Part of the thrill of starting this was because of my insatiable love of office products; I also had higher expectations for my artistic inclinations. Dive deep enough into the bullet journal community and you’ll find intricate hand-drawn pages full of watercolors and calligraphy and washi tape. If you’re going to take the steps to make your own planner, you might as well make it look nice. The bullet journal community is full of beautifully drawn spreads and trackers, all meant to document every single aspect of one’s life. Very inspiring stuff. All stuff that I was never going to do, but tried to consider, sort of, along the way.

It was good while it lasted, but it wasn’t that cheap. Here’s what it cost me.

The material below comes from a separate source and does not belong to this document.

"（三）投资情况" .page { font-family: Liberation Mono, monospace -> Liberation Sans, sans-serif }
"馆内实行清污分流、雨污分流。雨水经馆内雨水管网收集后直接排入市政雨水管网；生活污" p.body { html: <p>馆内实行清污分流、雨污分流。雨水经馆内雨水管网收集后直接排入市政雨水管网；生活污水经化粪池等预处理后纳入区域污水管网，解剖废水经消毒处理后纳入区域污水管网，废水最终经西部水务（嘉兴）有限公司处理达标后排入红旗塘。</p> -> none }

  1. This Leuchtturm1917 notebook, heartily recommended by the Bullet Journal community as the gold standard for that #bujo lifestyle: $19.95.
  2. A Moleskine notebook purchased under duress at a stationary store, because the Leuchtturm1917 A5 notebook wasn’t floppy enough and also felt too small: $21.
  3. This two-pack of smaller, more portable(?) Moleskine notebooks because halfway through this Bullet Journal experiment, I realized I hated lugging around my actual notebook and wanted something travel-friendly, which is patently ridiculous because where on earth am I really going?: $11
  4. These very specific pens that I discovered after a benevolent office manager at a job like, five years ago, ordered them by accident. They are nice pens. I really only needed one; instead I bought a box of 12 and promptly lost half of them: $12.03
  5. Another pen because the very nice thin pens were not nice enough for writing the dates at the top of my pages every week and I needed something more substantial, I guess?: $3, purchased at the bookstore across the street from my house that is open just late enough to indulge stationary runs.
  6. Colored pencils that I used for about a week with an adult coloring book that my roommate brought home from work before isolating the three colors I liked to color over the dates at the top of the page: $10
  7. A three-pack of highlighters that I thought I’d use for…something, plus a package of those little plastic flags you stick in book pages to mark important passages that I used to mark months: $9.24 and $5.18 respectively.
  8. A ruler because I am incapable of drawing straight lines: $9

Total: $100.40

A friend of mine who politely asked that I refer to her as my “planner pal” has spent roughly the same amount of money, plus a set of very nice Staedtler markers that I have deleted from my Amazon cart because I will never have the time or the artistic skills to draw a border of potted cacti and succulents on a piece of paper that will eventually hold a list of tasks that I do every single week.

I am considering another planner because to exist without one on paper makes me feel unmoored and restless, like I will forget everything I have to do, even though most of it is quite simple. I shouldn’t buy one because I’ll never use it to the end. Given what I know about myself, though, I probably will.